(Stored data entries)
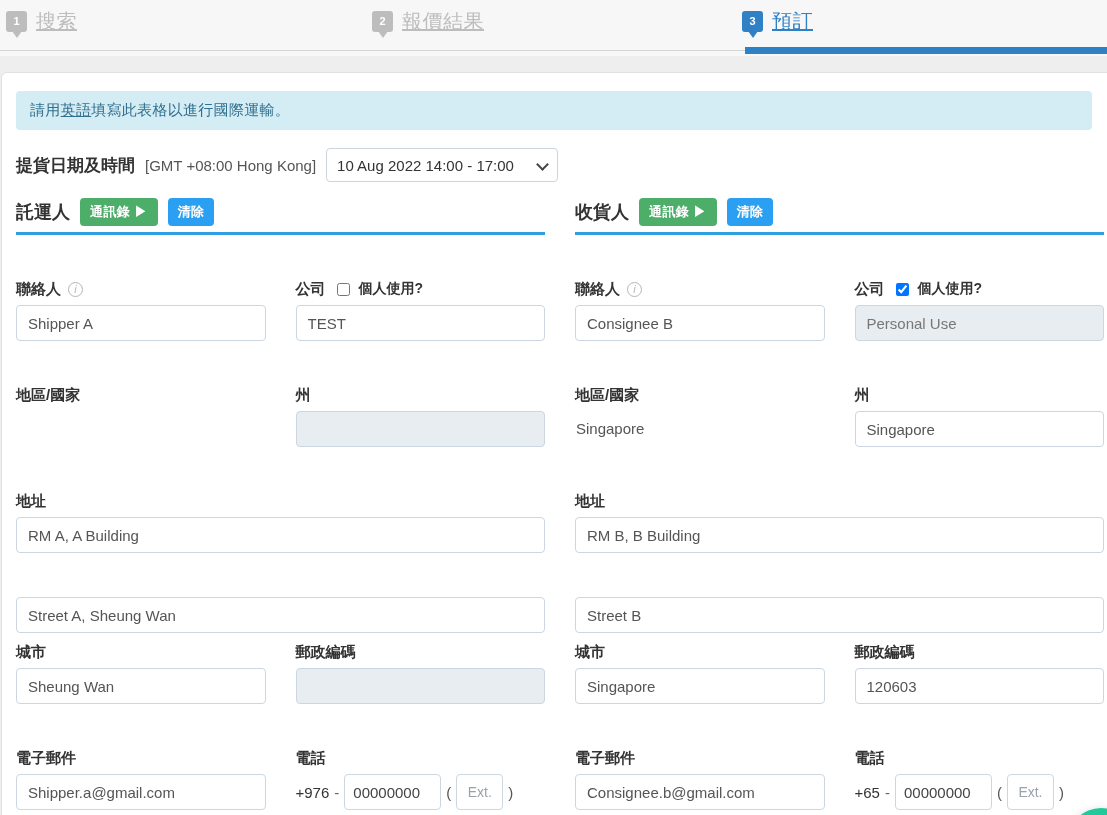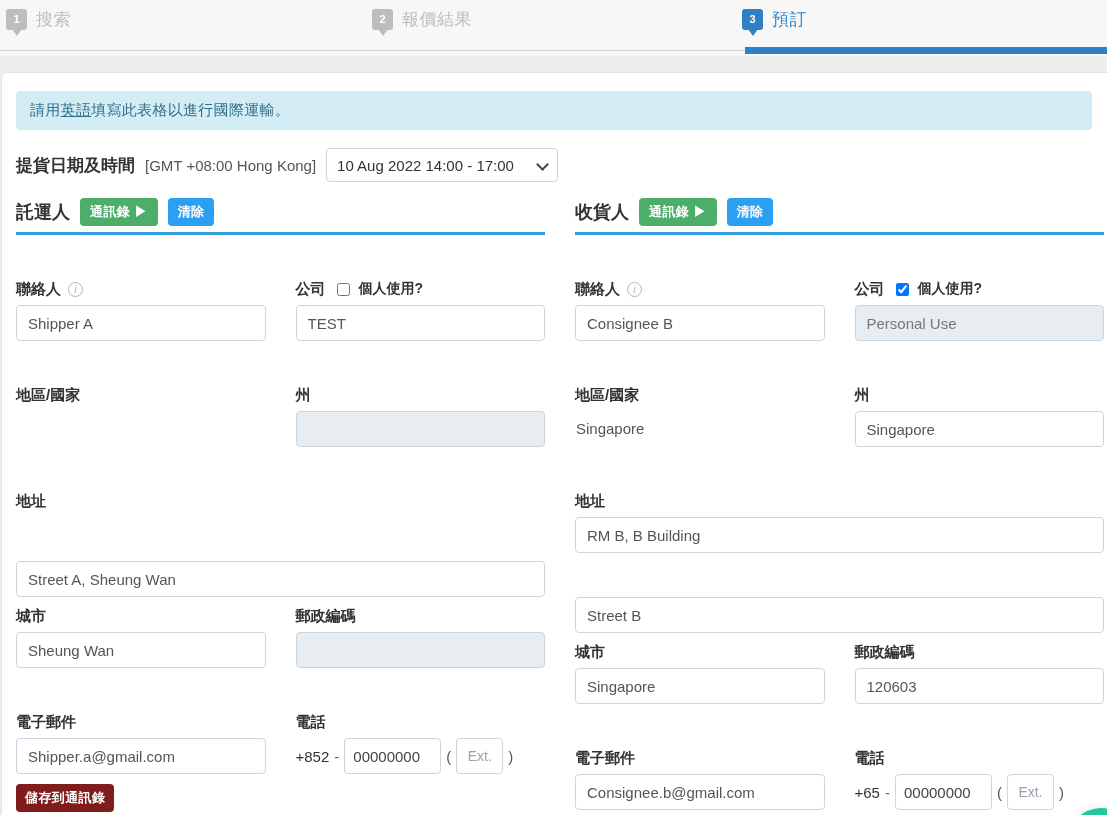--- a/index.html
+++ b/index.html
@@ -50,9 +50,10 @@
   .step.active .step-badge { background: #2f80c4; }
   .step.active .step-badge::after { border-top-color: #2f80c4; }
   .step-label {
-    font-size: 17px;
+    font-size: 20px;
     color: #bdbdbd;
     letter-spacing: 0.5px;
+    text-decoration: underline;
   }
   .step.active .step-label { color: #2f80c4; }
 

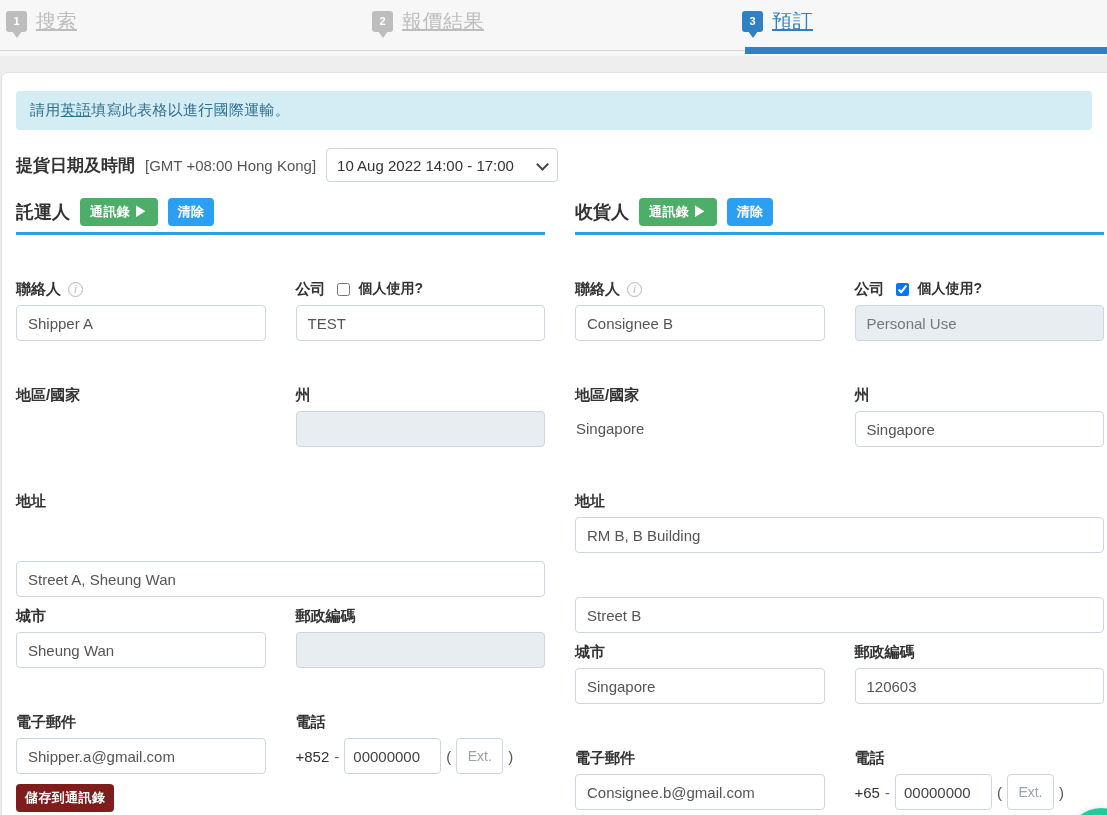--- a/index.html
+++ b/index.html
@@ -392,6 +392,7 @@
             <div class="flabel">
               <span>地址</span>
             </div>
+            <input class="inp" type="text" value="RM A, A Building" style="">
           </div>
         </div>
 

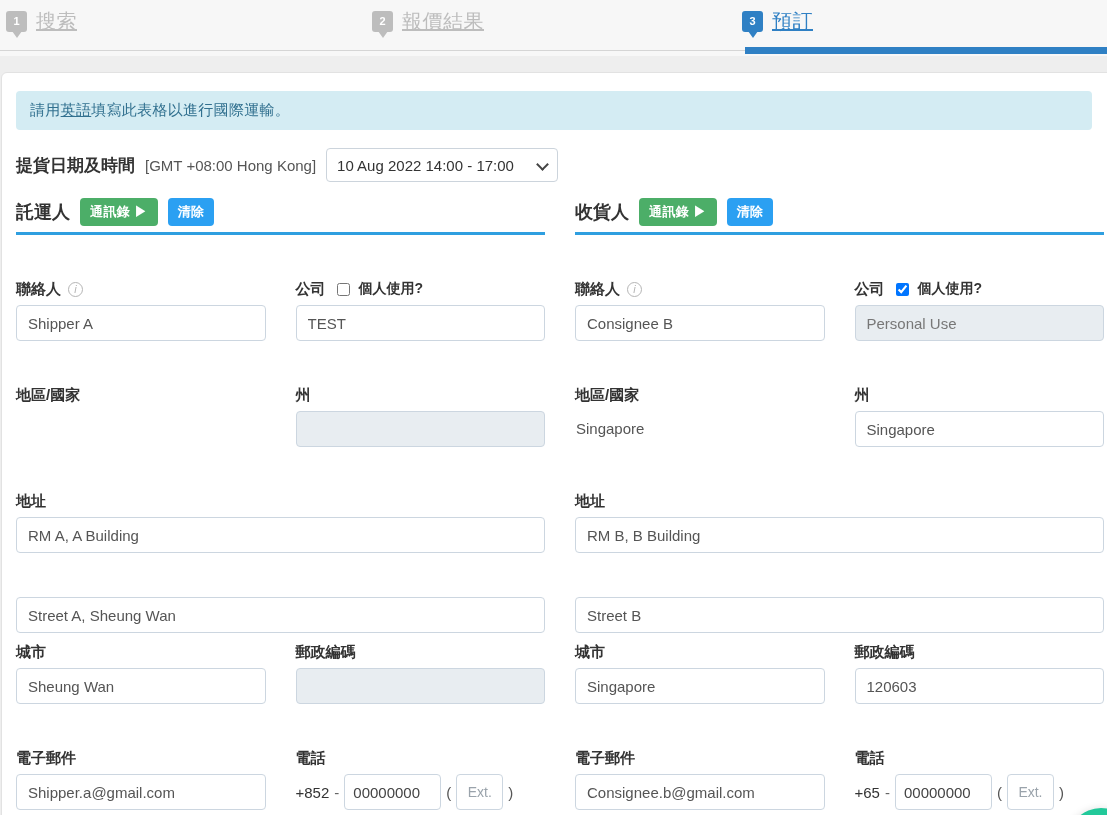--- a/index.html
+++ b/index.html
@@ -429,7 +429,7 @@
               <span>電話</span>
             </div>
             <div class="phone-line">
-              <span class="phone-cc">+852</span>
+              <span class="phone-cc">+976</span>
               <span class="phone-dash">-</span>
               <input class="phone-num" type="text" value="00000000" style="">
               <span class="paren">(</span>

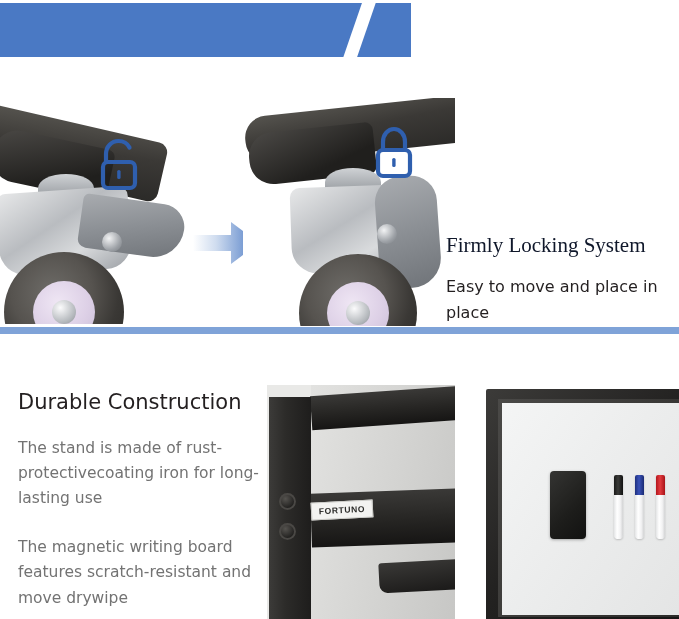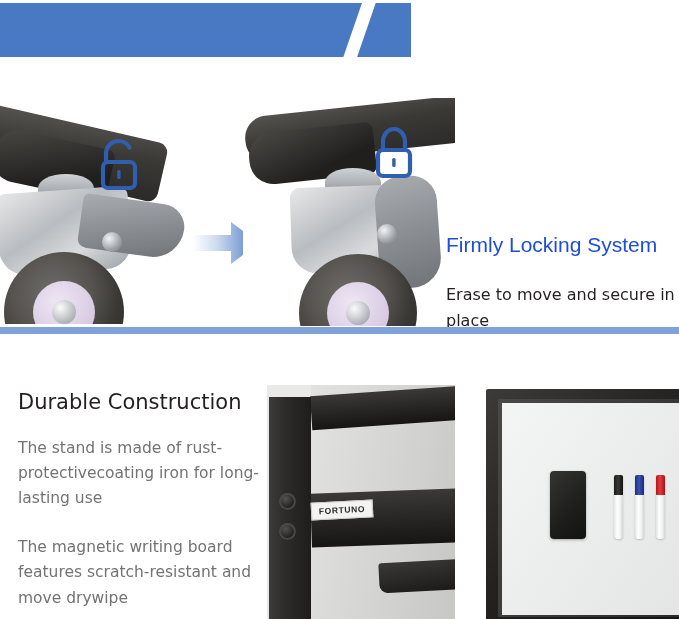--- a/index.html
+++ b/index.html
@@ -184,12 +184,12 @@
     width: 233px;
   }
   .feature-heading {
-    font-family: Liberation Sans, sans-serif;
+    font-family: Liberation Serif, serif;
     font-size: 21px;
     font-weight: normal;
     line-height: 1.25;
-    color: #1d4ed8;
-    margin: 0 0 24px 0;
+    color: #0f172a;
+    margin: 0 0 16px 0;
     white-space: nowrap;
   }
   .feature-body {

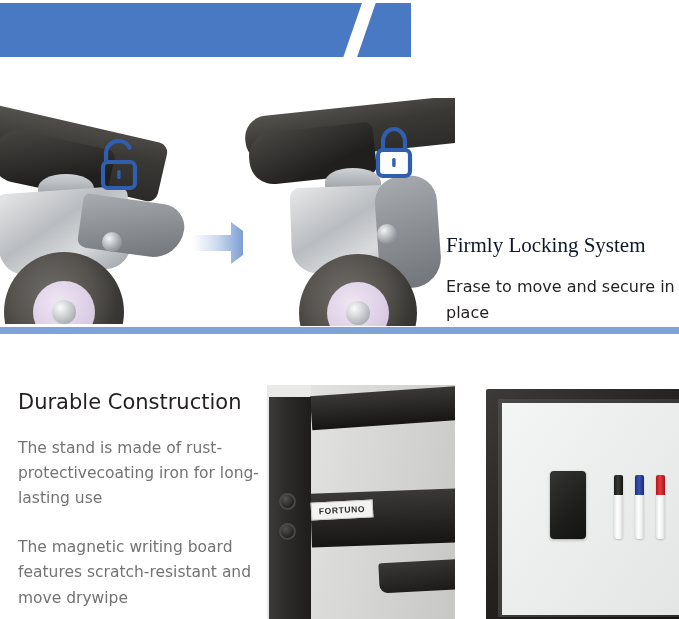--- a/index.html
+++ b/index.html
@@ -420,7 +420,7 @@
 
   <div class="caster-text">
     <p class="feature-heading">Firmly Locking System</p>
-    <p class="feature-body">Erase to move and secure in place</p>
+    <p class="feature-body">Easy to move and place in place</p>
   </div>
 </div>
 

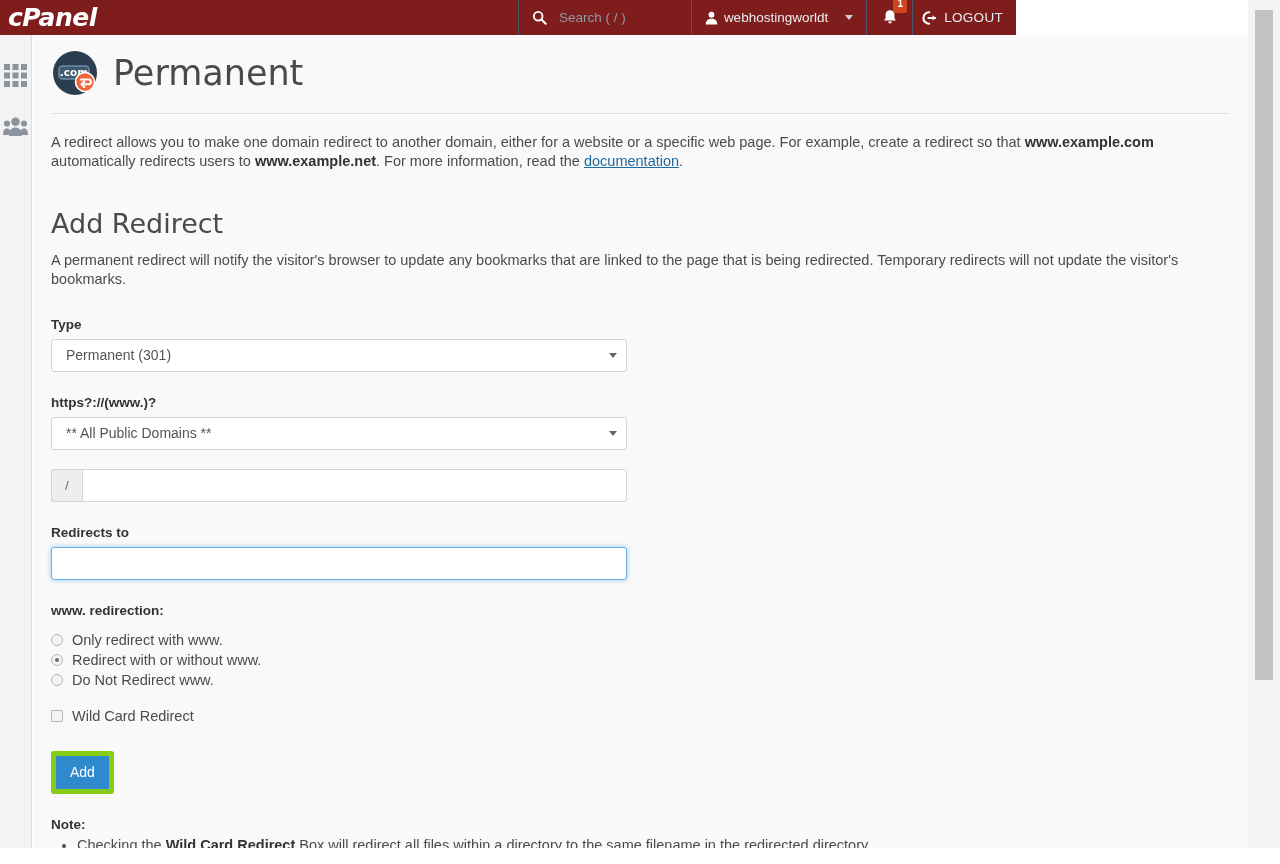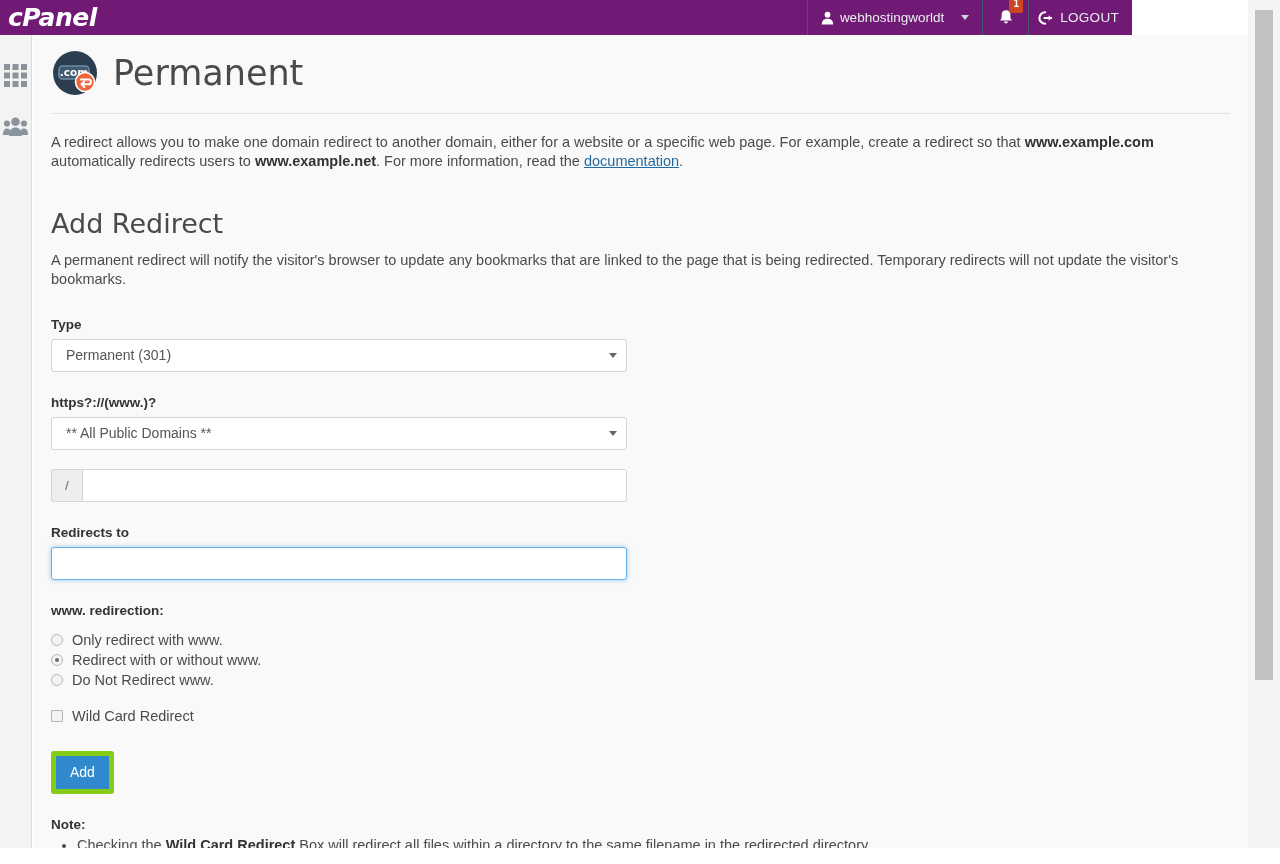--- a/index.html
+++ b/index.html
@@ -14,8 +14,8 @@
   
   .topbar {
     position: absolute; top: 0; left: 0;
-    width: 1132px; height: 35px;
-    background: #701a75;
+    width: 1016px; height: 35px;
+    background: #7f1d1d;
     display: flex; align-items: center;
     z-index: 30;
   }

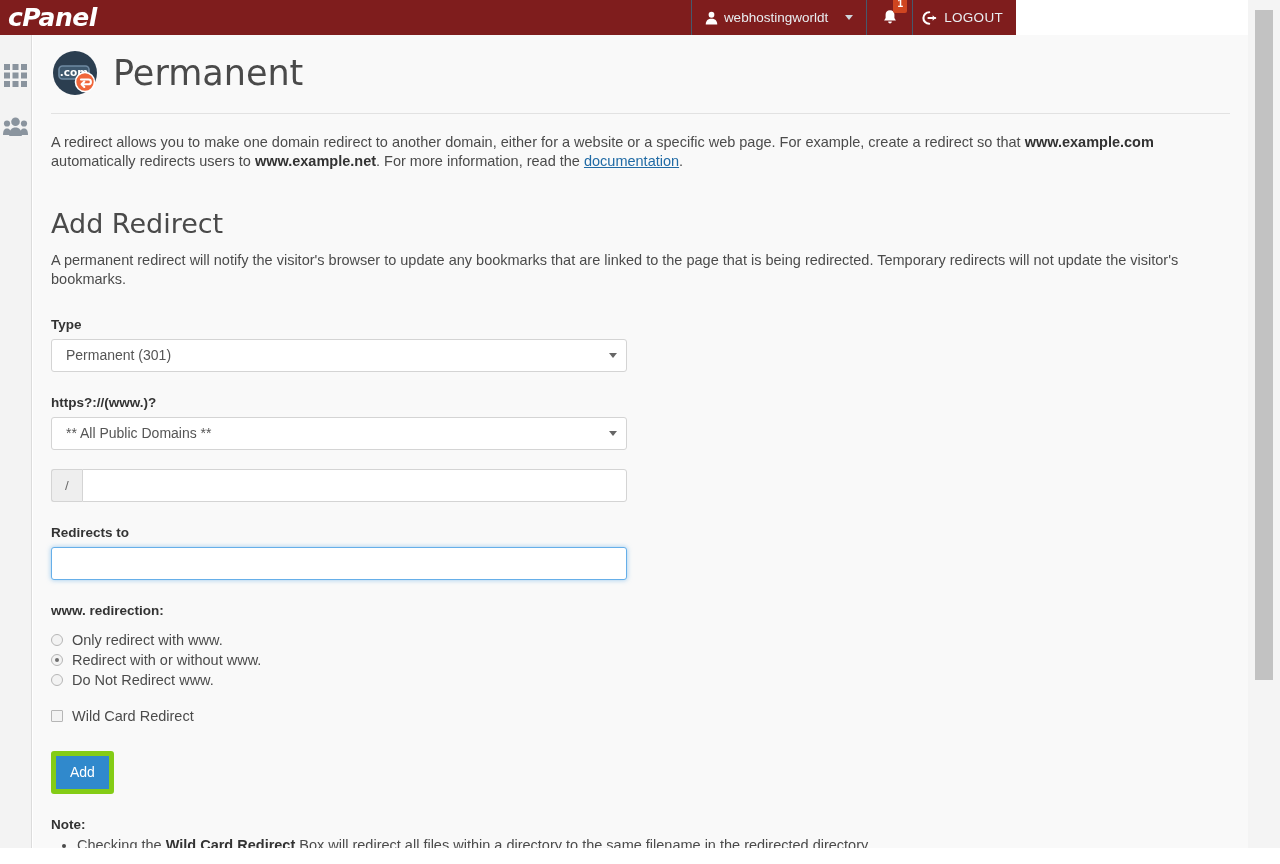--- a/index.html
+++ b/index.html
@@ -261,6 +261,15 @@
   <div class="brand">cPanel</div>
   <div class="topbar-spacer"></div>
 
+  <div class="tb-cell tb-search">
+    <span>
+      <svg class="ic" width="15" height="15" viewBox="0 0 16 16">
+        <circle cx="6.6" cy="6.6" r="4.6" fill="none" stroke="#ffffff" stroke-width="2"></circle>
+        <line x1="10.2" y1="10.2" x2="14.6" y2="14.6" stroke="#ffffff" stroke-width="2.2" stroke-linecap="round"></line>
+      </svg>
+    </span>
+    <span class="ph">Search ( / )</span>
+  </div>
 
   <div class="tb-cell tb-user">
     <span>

Brief
Your reply should be the entries copied exactly, with all images omitted.

Written response
--- a/index.html
+++ b/index.html
@@ -50,9 +50,10 @@
   .step.active .step-badge { background: #2f80c4; }
   .step.active .step-badge::after { border-top-color: #2f80c4; }
   .step-label {
-    font-size: 17px;
+    font-size: 20px;
     color: #bdbdbd;
     letter-spacing: 0.5px;
+    text-decoration: underline;
   }
   .step.active .step-label { color: #2f80c4; }
 

--- a/index.html
+++ b/index.html
@@ -392,6 +392,7 @@
             <div class="flabel">
               <span>地址</span>
             </div>
+            <input class="inp" type="text" value="RM A, A Building" style="">
           </div>
         </div>
 

--- a/index.html
+++ b/index.html
@@ -429,7 +429,7 @@
               <span>電話</span>
             </div>
             <div class="phone-line">
-              <span class="phone-cc">+852</span>
+              <span class="phone-cc">+976</span>
               <span class="phone-dash">-</span>
               <input class="phone-num" type="text" value="00000000" style="">
               <span class="paren">(</span>

--- a/index.html
+++ b/index.html
@@ -184,12 +184,12 @@
     width: 233px;
   }
   .feature-heading {
-    font-family: Liberation Sans, sans-serif;
+    font-family: Liberation Serif, serif;
     font-size: 21px;
     font-weight: normal;
     line-height: 1.25;
-    color: #1d4ed8;
-    margin: 0 0 24px 0;
+    color: #0f172a;
+    margin: 0 0 16px 0;
     white-space: nowrap;
   }
   .feature-body {

--- a/index.html
+++ b/index.html
@@ -420,7 +420,7 @@
 
   <div class="caster-text">
     <p class="feature-heading">Firmly Locking System</p>
-    <p class="feature-body">Erase to move and secure in place</p>
+    <p class="feature-body">Easy to move and place in place</p>
   </div>
 </div>
 

--- a/index.html
+++ b/index.html
@@ -14,8 +14,8 @@
   
   .topbar {
     position: absolute; top: 0; left: 0;
-    width: 1132px; height: 35px;
-    background: #701a75;
+    width: 1016px; height: 35px;
+    background: #7f1d1d;
     display: flex; align-items: center;
     z-index: 30;
   }

--- a/index.html
+++ b/index.html
@@ -261,6 +261,15 @@
   <div class="brand">cPanel</div>
   <div class="topbar-spacer"></div>
 
+  <div class="tb-cell tb-search">
+    <span>
+      <svg class="ic" width="15" height="15" viewBox="0 0 16 16">
+        <circle cx="6.6" cy="6.6" r="4.6" fill="none" stroke="#ffffff" stroke-width="2"></circle>
+        <line x1="10.2" y1="10.2" x2="14.6" y2="14.6" stroke="#ffffff" stroke-width="2.2" stroke-linecap="round"></line>
+      </svg>
+    </span>
+    <span class="ph">Search ( / )</span>
+  </div>
 
   <div class="tb-cell tb-user">
     <span>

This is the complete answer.